# Flickr30k

### AnyBox protocol
| Backbone | Pre-training Image Data | Val R@1 | Val R@5 | Val R@10 | Test R@1 | Test  R@5 | Test  R@10 | url | size |
|----------|---------|---------|-----------|----------|-----------|-----------|-----|------|---|
| Resnet-101| COCO+VG+Flickr | 82.5   |  92.9   |   94.9  |   83.4  |   93.5  |   95.3    | [model](https://zenodo.org/record/4721981/files/pretrained_resnet101_checkpoint.pth?download=1)    | 3GB      | 
| EfficientNet-B3| COCO+VG+Flickr | 82.9   | 93.2    | 95.2    |  84.0  | 93.8    |  95.6    | [model](https://zenodo.org/record/4721981/files/pretrained_EB3_checkpoint.pth?download=1)    |  2.4GB     |
| EfficientNet-B5| COCO+VG+Flickr |83.6   | 93.4    | 95.1   |  84.3   | 93.9    |  95.8     | [model](https://zenodo.org/record/4721981/files/pretrained_EB5_checkpoint.pth?download=1)    |  2.7GB     |

 ### MergedBox protocol
 | Backbone | Pre-training Image Data | Val R@1 | Val R@5 | Val R@10 | Test R@1 | Test  R@5 | Test  R@10 | url | size |
|----------|---------|---------|-----------|----------|-----------|-----------|-----|------|---|
| Resnet-101| COCO+VG+Flickr | 82.3   |  91.8   |   93.7  |   83.8  |   92.7  |   94.4    | [model](https://zenodo.org/record/4721981/files/flickr_merged_resnet101_checkpoint.pth?download=1)    |  3GB     | 



### Data preparation
The config for this dataset can be found in configs/flickr.json and is also shown below:

```json
{
  "combine_datasets": ["flickr"],
  "combine_datasets_val": ["flickr"],
  "GT_type" : "separate",
  "flickr_img_path" : "",
  "flickr_dataset_path" : "" ,
  "flickr_ann_path" : "mdetr_annotations/"
}
```

* Download the original Flickr30k image dataset from : [Flickr30K webpage](http://shannon.cs.illinois.edu/DenotationGraph/) and update the `flickr_img_path` to the folder containing the images.
* Download the original Flickr30k entities annotations from: [Flickr30k annotations](https://github.com/BryanPlummer/flickr30k_entities) and update the `flickr_dataset_path` to the folder with annotations.
* Download our pre-processed annotations that are converted to coco format (all datasets present in the same zip folder for MDETR annotations): [Pre-processed annotations](https://zenodo.org/record/4729015/files/mdetr_annotations.tar.gz?download=1) and update the `flickr_ann_path` to this folder with pre-processed annotations.

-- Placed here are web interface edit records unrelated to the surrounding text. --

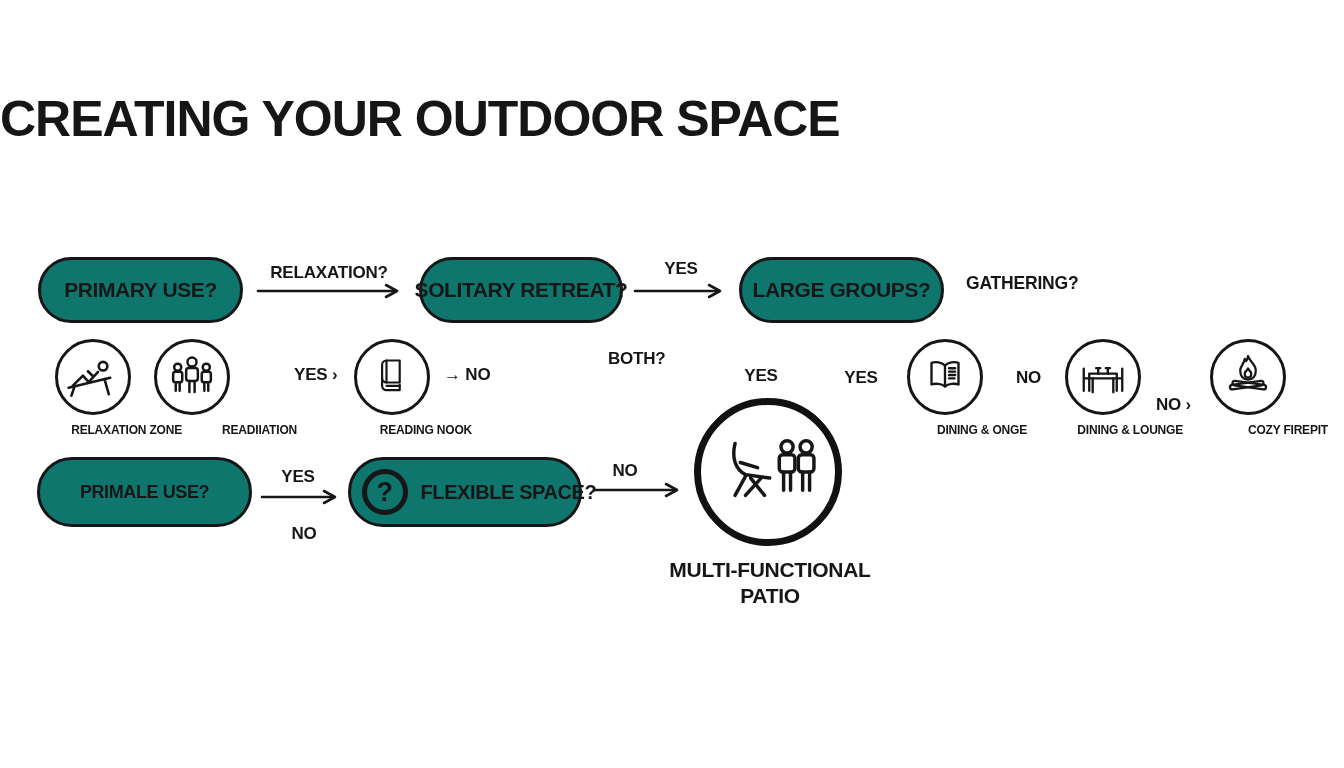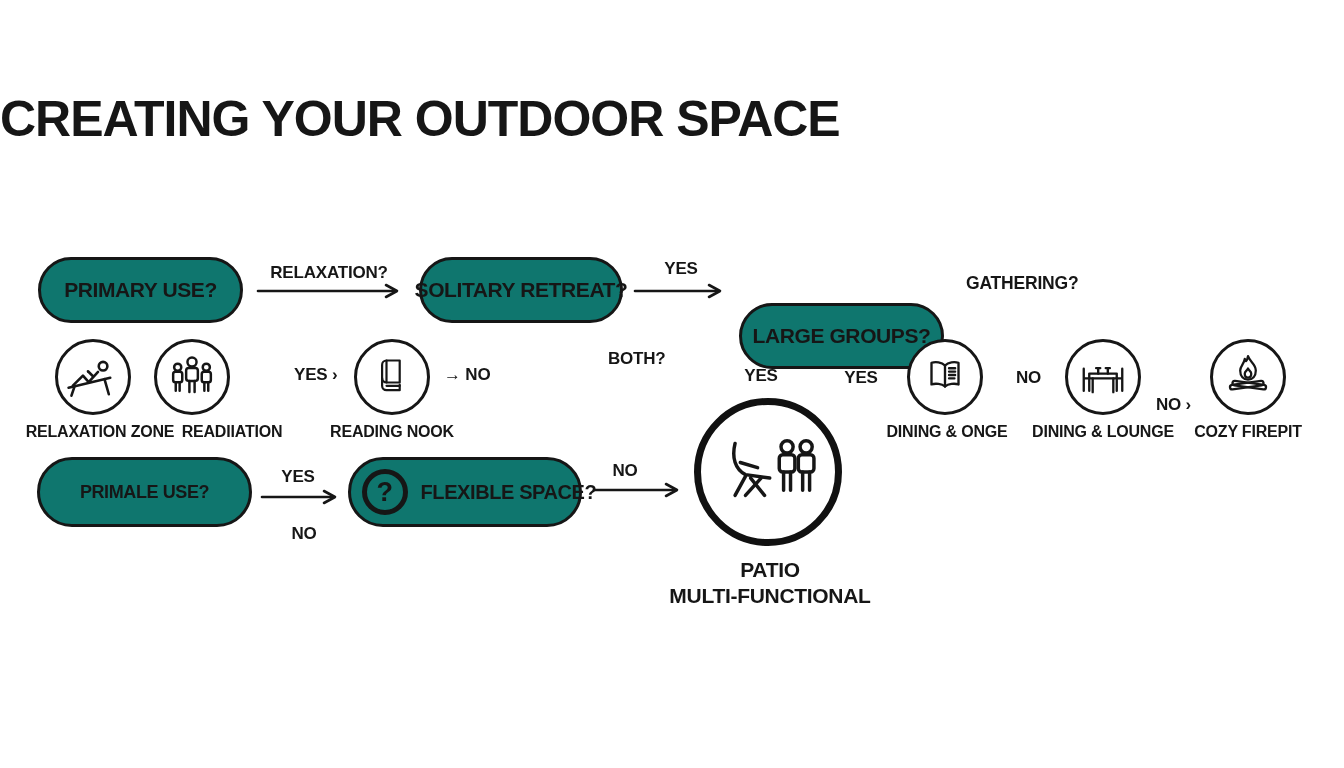--- a/index.html
+++ b/index.html
@@ -75,7 +75,7 @@
       <path d="M76,3 L87,9 L76,15"></path>
   </svg>
 
-  <div class="pill" style="left:739px;top:257px;width:205px;height:66px;margin-top:46px;">
+  <div class="pill" style="left:739px;top:257px;width:205px;height:66px;">
     <span>LARGE GROUPS?</span>
   </div>
 

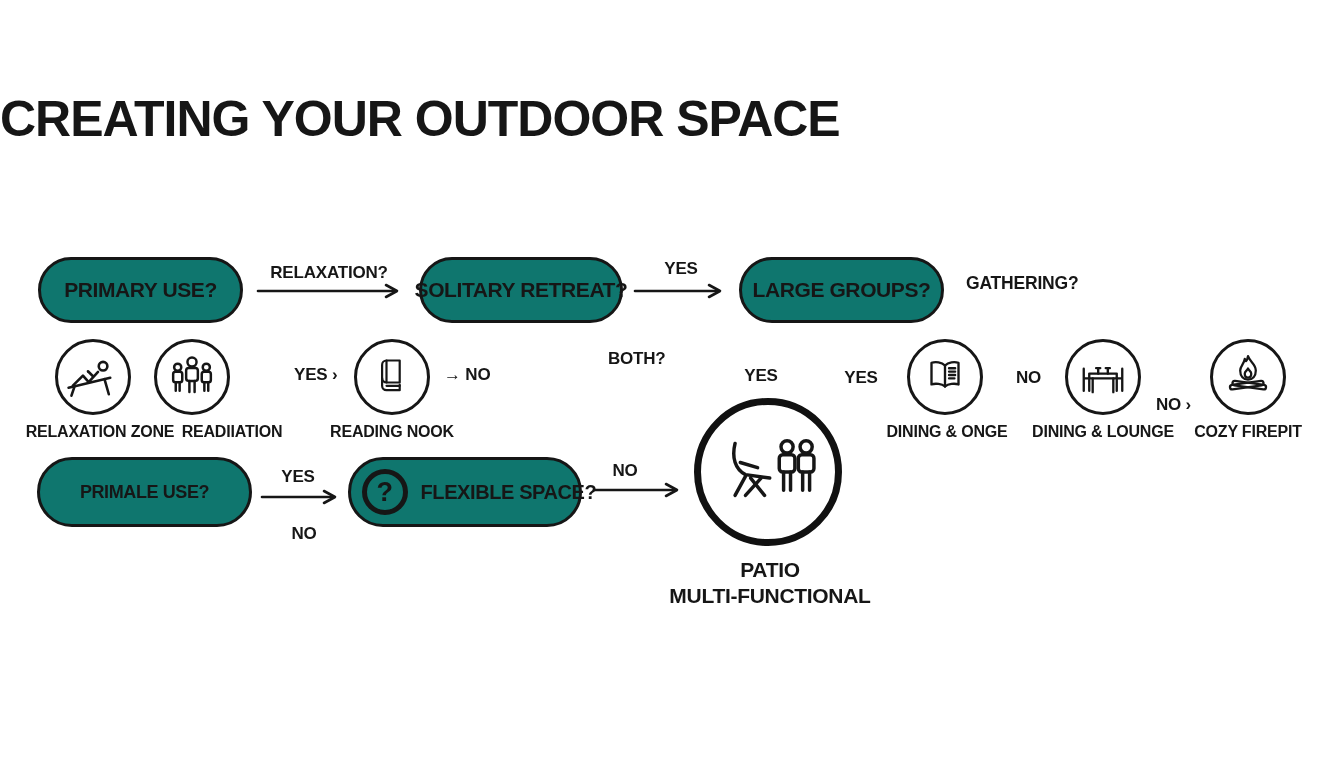--- a/index.html
+++ b/index.html
@@ -24,8 +24,8 @@
     display:flex;align-items:center;justify-content:center;box-sizing:border-box;background:#fff;
   }
   .small-label{
-    position:absolute;font-weight:700;font-size:16px;letter-spacing:-0.2px;
-    text-align:center;white-space:nowrap;
+    position:absolute;font-weight:700;font-size:12px;letter-spacing:-0.2px;
+    text-align:right;white-space:nowrap;
   }
   .edge-label{
     position:absolute;font-weight:700;font-size:17px;letter-spacing:-0.2px;

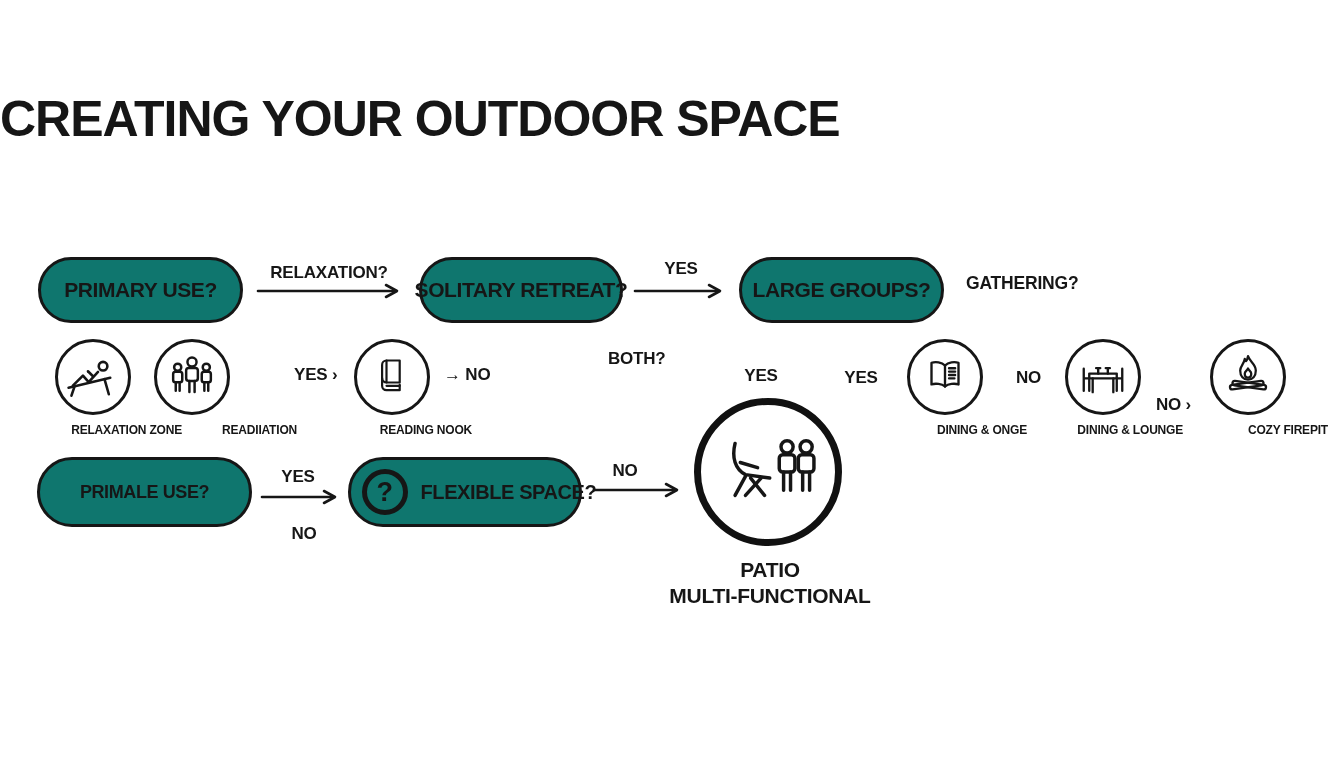--- a/index.html
+++ b/index.html
@@ -204,8 +204,8 @@
     </svg>
   </div>
   <div class="mf-label">
+    <div>MULTI-FUNCTIONAL</div>
     <div>PATIO</div>
-    <div>MULTI-FUNCTIONAL</div>
   </div>
 
 </div>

### Script to reproduce results

Model weights (can also be loaded directly from url): 
1. [pretrained_resnet101_checkpoint.pth](https://zenodo.org/record/4721981/files/pretrained_resnet101_checkpoint.pth?download=1)
2. [flickr_merged_resnet101_checkpoint.pth](https://zenodo.org/record/4721981/files/flickr_merged_resnet101_checkpoint.pth?download=1)
3. [pretrained_EB3_checkpoint.pth](https://zenodo.org/record/4721981/files/pretrained_EB3_checkpoint.pth?download=1)
4. [pretrained_EB5_checkpoint.pth](https://zenodo.org/record/4721981/files/pretrained_EB5_checkpoint.pth?download=1)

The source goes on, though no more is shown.